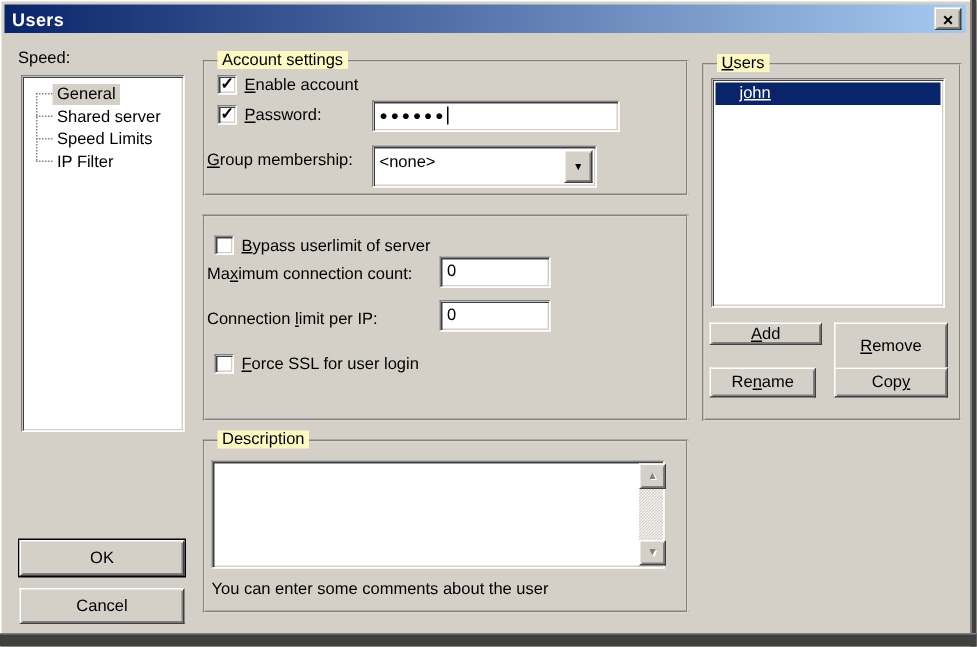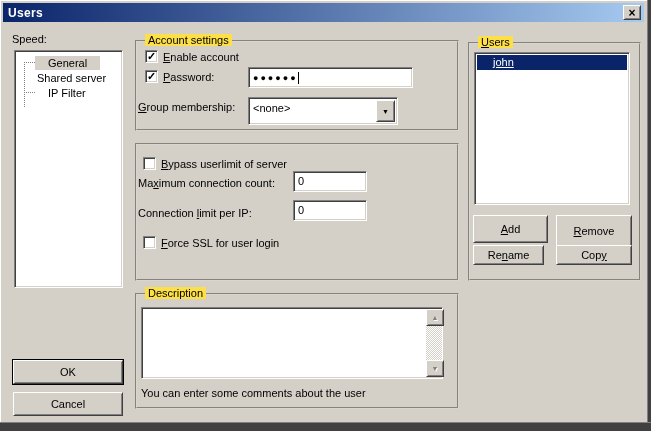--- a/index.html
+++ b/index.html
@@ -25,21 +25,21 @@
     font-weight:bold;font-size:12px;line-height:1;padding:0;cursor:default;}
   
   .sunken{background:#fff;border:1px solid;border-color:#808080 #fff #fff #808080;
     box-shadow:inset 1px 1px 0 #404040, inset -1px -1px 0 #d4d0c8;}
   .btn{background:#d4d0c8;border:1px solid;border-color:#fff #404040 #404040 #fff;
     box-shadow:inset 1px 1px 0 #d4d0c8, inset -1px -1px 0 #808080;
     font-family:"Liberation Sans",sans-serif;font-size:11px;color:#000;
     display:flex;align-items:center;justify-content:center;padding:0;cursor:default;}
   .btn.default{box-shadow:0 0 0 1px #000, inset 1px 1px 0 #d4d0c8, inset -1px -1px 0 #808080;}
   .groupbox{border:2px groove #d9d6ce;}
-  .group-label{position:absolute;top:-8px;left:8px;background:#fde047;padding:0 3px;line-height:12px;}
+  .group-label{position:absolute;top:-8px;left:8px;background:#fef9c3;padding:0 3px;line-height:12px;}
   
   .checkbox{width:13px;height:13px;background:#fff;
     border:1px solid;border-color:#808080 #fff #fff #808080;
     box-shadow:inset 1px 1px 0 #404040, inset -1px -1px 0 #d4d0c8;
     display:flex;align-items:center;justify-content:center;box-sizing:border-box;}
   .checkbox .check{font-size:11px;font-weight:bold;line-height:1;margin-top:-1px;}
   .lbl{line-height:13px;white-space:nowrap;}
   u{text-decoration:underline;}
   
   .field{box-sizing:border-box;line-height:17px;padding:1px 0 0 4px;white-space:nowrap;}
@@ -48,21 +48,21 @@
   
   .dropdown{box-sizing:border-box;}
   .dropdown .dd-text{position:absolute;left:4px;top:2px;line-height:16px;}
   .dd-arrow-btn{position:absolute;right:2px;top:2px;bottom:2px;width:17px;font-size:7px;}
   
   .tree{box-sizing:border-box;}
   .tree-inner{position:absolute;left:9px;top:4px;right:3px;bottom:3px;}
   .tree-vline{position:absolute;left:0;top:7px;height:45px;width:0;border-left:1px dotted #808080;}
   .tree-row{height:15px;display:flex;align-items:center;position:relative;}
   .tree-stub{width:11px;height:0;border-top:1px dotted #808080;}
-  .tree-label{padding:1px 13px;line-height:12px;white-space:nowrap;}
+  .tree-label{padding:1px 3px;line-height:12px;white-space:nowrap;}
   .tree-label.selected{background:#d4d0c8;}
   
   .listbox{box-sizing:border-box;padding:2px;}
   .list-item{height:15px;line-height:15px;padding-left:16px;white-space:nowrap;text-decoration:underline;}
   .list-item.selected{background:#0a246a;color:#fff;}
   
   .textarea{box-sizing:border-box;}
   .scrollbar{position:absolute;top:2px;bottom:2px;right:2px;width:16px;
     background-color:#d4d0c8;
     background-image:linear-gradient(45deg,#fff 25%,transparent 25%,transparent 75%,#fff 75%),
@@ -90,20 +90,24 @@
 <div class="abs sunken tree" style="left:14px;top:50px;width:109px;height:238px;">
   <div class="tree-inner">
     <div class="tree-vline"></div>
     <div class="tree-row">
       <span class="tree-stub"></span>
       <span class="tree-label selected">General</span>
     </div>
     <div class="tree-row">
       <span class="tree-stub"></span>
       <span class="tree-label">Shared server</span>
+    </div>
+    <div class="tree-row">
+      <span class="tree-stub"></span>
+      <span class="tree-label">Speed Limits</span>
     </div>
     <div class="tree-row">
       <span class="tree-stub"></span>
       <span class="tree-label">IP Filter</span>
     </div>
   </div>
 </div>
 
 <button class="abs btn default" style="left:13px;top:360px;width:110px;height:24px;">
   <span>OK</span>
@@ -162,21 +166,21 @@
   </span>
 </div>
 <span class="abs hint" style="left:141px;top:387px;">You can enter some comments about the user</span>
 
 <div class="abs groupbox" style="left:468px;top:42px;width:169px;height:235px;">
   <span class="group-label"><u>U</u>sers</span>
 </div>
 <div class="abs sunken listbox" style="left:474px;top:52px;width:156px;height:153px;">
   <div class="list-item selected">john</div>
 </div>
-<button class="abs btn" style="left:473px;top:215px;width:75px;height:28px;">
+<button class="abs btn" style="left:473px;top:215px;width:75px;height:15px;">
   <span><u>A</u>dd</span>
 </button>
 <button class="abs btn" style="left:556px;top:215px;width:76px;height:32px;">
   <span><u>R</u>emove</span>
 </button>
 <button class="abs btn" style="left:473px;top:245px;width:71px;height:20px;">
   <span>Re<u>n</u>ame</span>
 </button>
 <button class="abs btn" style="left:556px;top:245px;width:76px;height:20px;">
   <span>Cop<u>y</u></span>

•••••

Exercise
Leaving every picture aside, repeat the listing exactly.

Completed task
--- a/index.html
+++ b/index.html
@@ -25,21 +25,21 @@
     font-weight:bold;font-size:12px;line-height:1;padding:0;cursor:default;}
   
   .sunken{background:#fff;border:1px solid;border-color:#808080 #fff #fff #808080;
     box-shadow:inset 1px 1px 0 #404040, inset -1px -1px 0 #d4d0c8;}
   .btn{background:#d4d0c8;border:1px solid;border-color:#fff #404040 #404040 #fff;
     box-shadow:inset 1px 1px 0 #d4d0c8, inset -1px -1px 0 #808080;
     font-family:"Liberation Sans",sans-serif;font-size:11px;color:#000;
     display:flex;align-items:center;justify-content:center;padding:0;cursor:default;}
   .btn.default{box-shadow:0 0 0 1px #000, inset 1px 1px 0 #d4d0c8, inset -1px -1px 0 #808080;}
   .groupbox{border:2px groove #d9d6ce;}
-  .group-label{position:absolute;top:-8px;left:8px;background:#fde047;padding:0 3px;line-height:12px;}
+  .group-label{position:absolute;top:-8px;left:8px;background:#fef9c3;padding:0 3px;line-height:12px;}
   
   .checkbox{width:13px;height:13px;background:#fff;
     border:1px solid;border-color:#808080 #fff #fff #808080;
     box-shadow:inset 1px 1px 0 #404040, inset -1px -1px 0 #d4d0c8;
     display:flex;align-items:center;justify-content:center;box-sizing:border-box;}
   .checkbox .check{font-size:11px;font-weight:bold;line-height:1;margin-top:-1px;}
   .lbl{line-height:13px;white-space:nowrap;}
   u{text-decoration:underline;}
   
   .field{box-sizing:border-box;line-height:17px;padding:1px 0 0 4px;white-space:nowrap;}
@@ -48,21 +48,21 @@
   
   .dropdown{box-sizing:border-box;}
   .dropdown .dd-text{position:absolute;left:4px;top:2px;line-height:16px;}
   .dd-arrow-btn{position:absolute;right:2px;top:2px;bottom:2px;width:17px;font-size:7px;}
   
   .tree{box-sizing:border-box;}
   .tree-inner{position:absolute;left:9px;top:4px;right:3px;bottom:3px;}
   .tree-vline{position:absolute;left:0;top:7px;height:45px;width:0;border-left:1px dotted #808080;}
   .tree-row{height:15px;display:flex;align-items:center;position:relative;}
   .tree-stub{width:11px;height:0;border-top:1px dotted #808080;}
-  .tree-label{padding:1px 13px;line-height:12px;white-space:nowrap;}
+  .tree-label{padding:1px 3px;line-height:12px;white-space:nowrap;}
   .tree-label.selected{background:#d4d0c8;}
   
   .listbox{box-sizing:border-box;padding:2px;}
   .list-item{height:15px;line-height:15px;padding-left:16px;white-space:nowrap;text-decoration:underline;}
   .list-item.selected{background:#0a246a;color:#fff;}
   
   .textarea{box-sizing:border-box;}
   .scrollbar{position:absolute;top:2px;bottom:2px;right:2px;width:16px;
     background-color:#d4d0c8;
     background-image:linear-gradient(45deg,#fff 25%,transparent 25%,transparent 75%,#fff 75%),
@@ -90,20 +90,24 @@
 <div class="abs sunken tree" style="left:14px;top:50px;width:109px;height:238px;">
   <div class="tree-inner">
     <div class="tree-vline"></div>
     <div class="tree-row">
       <span class="tree-stub"></span>
       <span class="tree-label selected">General</span>
     </div>
     <div class="tree-row">
       <span class="tree-stub"></span>
       <span class="tree-label">Shared server</span>
+    </div>
+    <div class="tree-row">
+      <span class="tree-stub"></span>
+      <span class="tree-label">Speed Limits</span>
     </div>
     <div class="tree-row">
       <span class="tree-stub"></span>
       <span class="tree-label">IP Filter</span>
     </div>
   </div>
 </div>
 
 <button class="abs btn default" style="left:13px;top:360px;width:110px;height:24px;">
   <span>OK</span>
@@ -162,21 +166,21 @@
   </span>
 </div>
 <span class="abs hint" style="left:141px;top:387px;">You can enter some comments about the user</span>
 
 <div class="abs groupbox" style="left:468px;top:42px;width:169px;height:235px;">
   <span class="group-label"><u>U</u>sers</span>
 </div>
 <div class="abs sunken listbox" style="left:474px;top:52px;width:156px;height:153px;">
   <div class="list-item selected">john</div>
 </div>
-<button class="abs btn" style="left:473px;top:215px;width:75px;height:28px;">
+<button class="abs btn" style="left:473px;top:215px;width:75px;height:15px;">
   <span><u>A</u>dd</span>
 </button>
 <button class="abs btn" style="left:556px;top:215px;width:76px;height:32px;">
   <span><u>R</u>emove</span>
 </button>
 <button class="abs btn" style="left:473px;top:245px;width:71px;height:20px;">
   <span>Re<u>n</u>ame</span>
 </button>
 <button class="abs btn" style="left:556px;top:245px;width:76px;height:20px;">
   <span>Cop<u>y</u></span>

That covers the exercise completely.